**THE TASK:** Each entry is to be retyped exactly as it appears, and each image is to be dropped.

** Opening EXERCISE MATERIAL block **

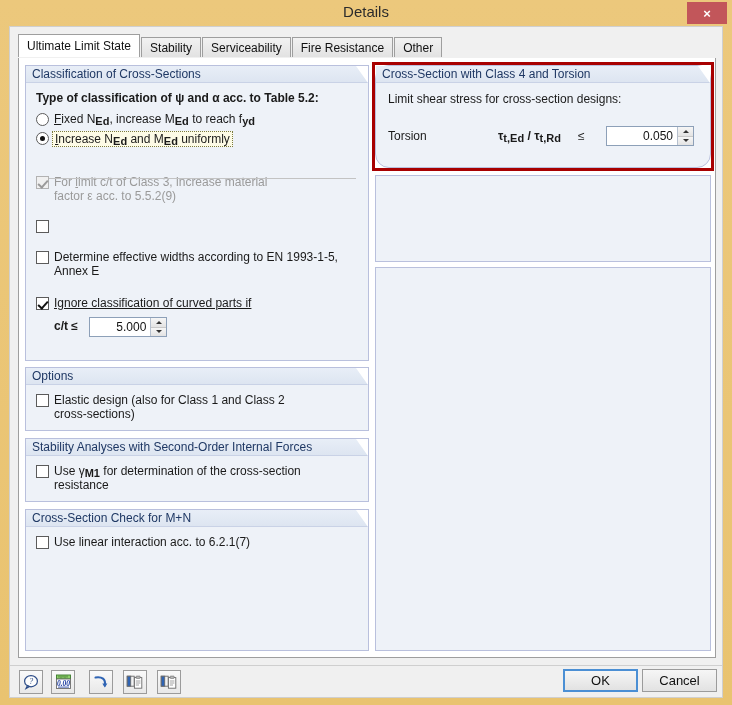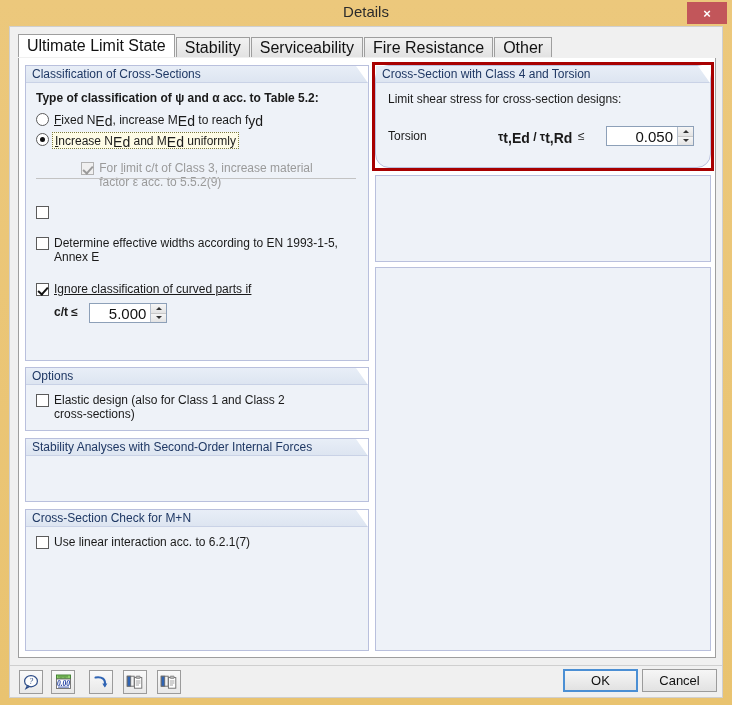--- a/index.html
+++ b/index.html
@@ -38,21 +38,21 @@
   }
   
   .tabstrip{
     position:absolute;left:8px;top:8px;height:22px;
     display:flex;align-items:flex-end;
   }
   .tab{
     height:20px;line-height:20px;padding:0 8px;
     background:linear-gradient(180deg,#f2f2f2,#e2e2e2);
     border:1px solid #9e9e9e;border-bottom:none;
-    margin-right:1px;font-size:16px;color:#111;cursor:pointer;
+    margin-right:1px;font-size:12px;color:#111;cursor:pointer;
     box-sizing:border-box;white-space:nowrap;margin-top:12px;
   }
   .tab.active{
     height:23px;line-height:22px;
     background:#ffffff;border-color:#9e9e9e;
     position:relative;z-index:3;
   }
   .tabpage{
     position:absolute;left:8px;top:31px;width:698px;height:600px;
     background:#ffffff;border:1px solid #9e9e9e;border-top:none;
@@ -105,33 +105,33 @@
     border-radius:50%;background:#111;
   }
   .ctl{display:flex;align-items:flex-start;}
   .ctl-label{font-size:12px;line-height:14px;cursor:default;}
   .disabledtxt{color:#9a9a9a;}
   .focusbox{
     display:inline-block;border:1px dotted #7a7a40;
     background:#fdfbe6;padding:0 2px;margin-left:-2px;
   }
   .uline{text-decoration:underline;}
-  sub{font-size:14px;vertical-align:baseline;position:relative;top:2px;}
+  sub{font-size:11px;vertical-align:baseline;position:relative;top:2px;font-weight:bold;}
   .divider{
     position:absolute;height:1px;background:#c3c3c3;
   }
   
   .spin{
     display:inline-flex;align-items:stretch;height:20px;
     border:1px solid #8da0b8;background:#fff;box-sizing:border-box;
     vertical-align:middle;
   }
   .spin input{
     border:none;outline:none;height:100%;padding:0 4px;
-    font-family:"Liberation Sans",sans-serif;font-size:15px;color:#111;
+    font-family:"Liberation Sans",sans-serif;font-size:12px;color:#111;
     box-sizing:border-box;background:transparent;
   }
   .spin-btns{
     width:15px;display:flex;flex-direction:column;
     border-left:1px solid #b6c0ce;flex:0 0 auto;
   }
   .spin-btns div{
     flex:1;background:linear-gradient(180deg,#f6f6f6,#e3e3e3);
     display:flex;align-items:center;justify-content:center;cursor:pointer;
   }
@@ -200,21 +200,21 @@
             <span class="ctl-label"><span class="uline">F</span><span>ixed N</span><sub>Ed</sub><span>, increase M</span><sub>Ed</sub><span> to reach f</span><sub>yd</sub></span>
           </div>
 
           <div class="ctl" style="margin-bottom:6px;">
             <span class="rb checked"></span>
             <span class="ctl-label focusbox"><span class="uline">I</span><span>ncrease N</span><sub>Ed</sub><span> and M</span><sub>Ed</sub><span> uniformly</span></span>
           </div>
 
           <div class="divider" style="left:10px;top:95px;width:320px;"></div>
 
-          <div class="ctl" style="margin-top:12px;justify-content:center;">
+          <div class="ctl" style="margin-top:28px;">
             <span class="cb checked disabled"></span>
             <span class="ctl-label disabledtxt">
               <span>For </span><span class="uline">l</span><span>imit c/t of Class 3, increase material</span><br>
               <span>factor ε acc. to 5.5.2(9)</span>
             </span>
           </div>
 
           <div class="ctl" style="margin-top:16px;">
             <span class="cb"></span>
           </div>
@@ -255,20 +255,29 @@
             <span class="ctl-label">
               <span>Elastic design (also for Class 1 and Class 2</span><br>
               <span>cross-sections)</span>
             </span>
           </div>
         </div>
       </div>
 
       <div class="group" style="left:6px;top:380px;width:344px;height:64px;">
         <div class="group-header">Stability Analyses with Second-Order Internal Forces</div>
+        <div class="group-body" style="padding:8px 10px;">
+          <div class="ctl">
+            <span class="cb"></span>
+            <span class="ctl-label">
+              <span>Use </span><span>γ</span><sub>M1</sub><span> for determination of the cross-section</span><br>
+              <span>resistance</span>
+            </span>
+          </div>
+        </div>
       </div>
 
       <div class="group" style="left:6px;top:451px;width:344px;height:142px;">
         <div class="group-header">Cross-Section Check for M+N</div>
         <div class="group-body" style="padding:8px 10px;">
           <div class="ctl">
             <span class="cb"></span>
             <span class="ctl-label">Use linear interaction acc. to 6.2.1(7)</span>
           </div>
         </div>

** Closing EXERCISE MATERIAL block **

**COMPLETED EXERCISE:**
--- a/index.html
+++ b/index.html
@@ -38,21 +38,21 @@
   }
   
   .tabstrip{
     position:absolute;left:8px;top:8px;height:22px;
     display:flex;align-items:flex-end;
   }
   .tab{
     height:20px;line-height:20px;padding:0 8px;
     background:linear-gradient(180deg,#f2f2f2,#e2e2e2);
     border:1px solid #9e9e9e;border-bottom:none;
-    margin-right:1px;font-size:16px;color:#111;cursor:pointer;
+    margin-right:1px;font-size:12px;color:#111;cursor:pointer;
     box-sizing:border-box;white-space:nowrap;margin-top:12px;
   }
   .tab.active{
     height:23px;line-height:22px;
     background:#ffffff;border-color:#9e9e9e;
     position:relative;z-index:3;
   }
   .tabpage{
     position:absolute;left:8px;top:31px;width:698px;height:600px;
     background:#ffffff;border:1px solid #9e9e9e;border-top:none;
@@ -105,33 +105,33 @@
     border-radius:50%;background:#111;
   }
   .ctl{display:flex;align-items:flex-start;}
   .ctl-label{font-size:12px;line-height:14px;cursor:default;}
   .disabledtxt{color:#9a9a9a;}
   .focusbox{
     display:inline-block;border:1px dotted #7a7a40;
     background:#fdfbe6;padding:0 2px;margin-left:-2px;
   }
   .uline{text-decoration:underline;}
-  sub{font-size:14px;vertical-align:baseline;position:relative;top:2px;}
+  sub{font-size:11px;vertical-align:baseline;position:relative;top:2px;font-weight:bold;}
   .divider{
     position:absolute;height:1px;background:#c3c3c3;
   }
   
   .spin{
     display:inline-flex;align-items:stretch;height:20px;
     border:1px solid #8da0b8;background:#fff;box-sizing:border-box;
     vertical-align:middle;
   }
   .spin input{
     border:none;outline:none;height:100%;padding:0 4px;
-    font-family:"Liberation Sans",sans-serif;font-size:15px;color:#111;
+    font-family:"Liberation Sans",sans-serif;font-size:12px;color:#111;
     box-sizing:border-box;background:transparent;
   }
   .spin-btns{
     width:15px;display:flex;flex-direction:column;
     border-left:1px solid #b6c0ce;flex:0 0 auto;
   }
   .spin-btns div{
     flex:1;background:linear-gradient(180deg,#f6f6f6,#e3e3e3);
     display:flex;align-items:center;justify-content:center;cursor:pointer;
   }
@@ -200,21 +200,21 @@
             <span class="ctl-label"><span class="uline">F</span><span>ixed N</span><sub>Ed</sub><span>, increase M</span><sub>Ed</sub><span> to reach f</span><sub>yd</sub></span>
           </div>
 
           <div class="ctl" style="margin-bottom:6px;">
             <span class="rb checked"></span>
             <span class="ctl-label focusbox"><span class="uline">I</span><span>ncrease N</span><sub>Ed</sub><span> and M</span><sub>Ed</sub><span> uniformly</span></span>
           </div>
 
           <div class="divider" style="left:10px;top:95px;width:320px;"></div>
 
-          <div class="ctl" style="margin-top:12px;justify-content:center;">
+          <div class="ctl" style="margin-top:28px;">
             <span class="cb checked disabled"></span>
             <span class="ctl-label disabledtxt">
               <span>For </span><span class="uline">l</span><span>imit c/t of Class 3, increase material</span><br>
               <span>factor ε acc. to 5.5.2(9)</span>
             </span>
           </div>
 
           <div class="ctl" style="margin-top:16px;">
             <span class="cb"></span>
           </div>
@@ -255,20 +255,29 @@
             <span class="ctl-label">
               <span>Elastic design (also for Class 1 and Class 2</span><br>
               <span>cross-sections)</span>
             </span>
           </div>
         </div>
       </div>
 
       <div class="group" style="left:6px;top:380px;width:344px;height:64px;">
         <div class="group-header">Stability Analyses with Second-Order Internal Forces</div>
+        <div class="group-body" style="padding:8px 10px;">
+          <div class="ctl">
+            <span class="cb"></span>
+            <span class="ctl-label">
+              <span>Use </span><span>γ</span><sub>M1</sub><span> for determination of the cross-section</span><br>
+              <span>resistance</span>
+            </span>
+          </div>
+        </div>
       </div>
 
       <div class="group" style="left:6px;top:451px;width:344px;height:142px;">
         <div class="group-header">Cross-Section Check for M+N</div>
         <div class="group-body" style="padding:8px 10px;">
           <div class="ctl">
             <span class="cb"></span>
             <span class="ctl-label">Use linear interaction acc. to 6.2.1(7)</span>
           </div>
         </div>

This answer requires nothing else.